Look for swelling and redness along the gum lines and near the spots. If you see something together with slight bleeding, then it’s likely an infection. You’ll know that the infection is at an advanced stage when your dog favors chewing on one side of the mouth and avoids the other. It is indicative of a painful infection on the gums.
As mentioned earlier, it is your responsibility to research the dog that you wish to own regarding patterns and natural colors in their gums and teeth. Normal pigmentation varies from one breed to another. While pink gums are the epitome of a healthy pup, some breeds come with brown spots. So, it’ll be challenging to figure out if your four-legged buddy has gum disease or if it’s a natural color. Arm yourself with information before you panic.
What Happens If Gum Infections Aren’t Treated?
If you fail to spot the infection or you’ve suspected it but didn’t bother having your dog checked, then it’ll naturally spread throughout the body. Keep in mind that gum infections are a prelude to more severe health problems that may result in your dog’s death. That alone should help convince you to have that infection treated.
The best way to avoid a gum infection is on a preventive basis. It means that once you suspect there’s gum disease, then take Fido to the vet right away for a quick treatment. As we talked about earlier, you shouldn’t wait for things to spiral out of control, i.e., teeth start to rot and fall out.
Fortunately, gum disease and infection are avoidable by performing convenient preventive measures. Proper oral hygiene begins with brushing to get rid of plaque and prevent the buildup of tartar. But because it’s no cakewalk to brush your dog’s teeth, you may want to explore the alternatives like giving the animal something that it likes, such as dog treats and chew toys. Both products are effective in removing plaque and massaging the gums.
But once you see plaque from your dog’s teeth, that’s when you must do whatever you can to remove it. Well, it doesn’t mean you do the cleaning with your hands. The most crucial thing is your commitment since you’re likely to dedicate a ton of attention, effort, and time. Dogs aren’t naturally keen on cleaning their teeth, so they need you to do it for them.
Start with a healthy and balanced diet.
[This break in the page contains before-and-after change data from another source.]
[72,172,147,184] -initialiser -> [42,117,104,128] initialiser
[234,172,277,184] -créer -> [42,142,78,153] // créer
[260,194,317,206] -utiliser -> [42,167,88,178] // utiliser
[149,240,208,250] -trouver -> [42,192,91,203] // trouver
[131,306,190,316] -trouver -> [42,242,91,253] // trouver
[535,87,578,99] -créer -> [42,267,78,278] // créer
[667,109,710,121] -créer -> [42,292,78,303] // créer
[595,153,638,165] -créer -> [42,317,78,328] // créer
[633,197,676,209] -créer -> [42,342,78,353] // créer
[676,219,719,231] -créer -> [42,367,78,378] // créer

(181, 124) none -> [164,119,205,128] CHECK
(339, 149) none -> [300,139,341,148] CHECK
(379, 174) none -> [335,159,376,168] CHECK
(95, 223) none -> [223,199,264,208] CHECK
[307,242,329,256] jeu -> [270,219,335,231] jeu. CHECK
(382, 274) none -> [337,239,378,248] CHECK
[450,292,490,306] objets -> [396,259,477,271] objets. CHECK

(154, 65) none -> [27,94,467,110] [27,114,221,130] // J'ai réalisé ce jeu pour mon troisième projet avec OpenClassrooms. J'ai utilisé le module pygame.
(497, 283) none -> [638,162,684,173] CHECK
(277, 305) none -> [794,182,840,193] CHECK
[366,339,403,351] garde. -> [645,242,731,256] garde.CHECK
What your four-legged buddy eats is based on age, preference, and oral health considerations. If you see that your pup is prone to developing plaque, then feeding it with dry food helps since its abrasive texture helps in cleaning the teeth.
If brushing is out of the question, the next best thing is a dog chew toy or treat. Find safe and high-quality toys with small bumps in the design. As your dog fondly chews it, the plaque and buildup of tartar are avoided without you sweating it out.
Now that you know the answer to “What is the brown stuff on my dog’s teeth?”, be sure to clean your pet’s teeth! Also, be sure to spread this information to other dog owners in order to save them a problem in the future.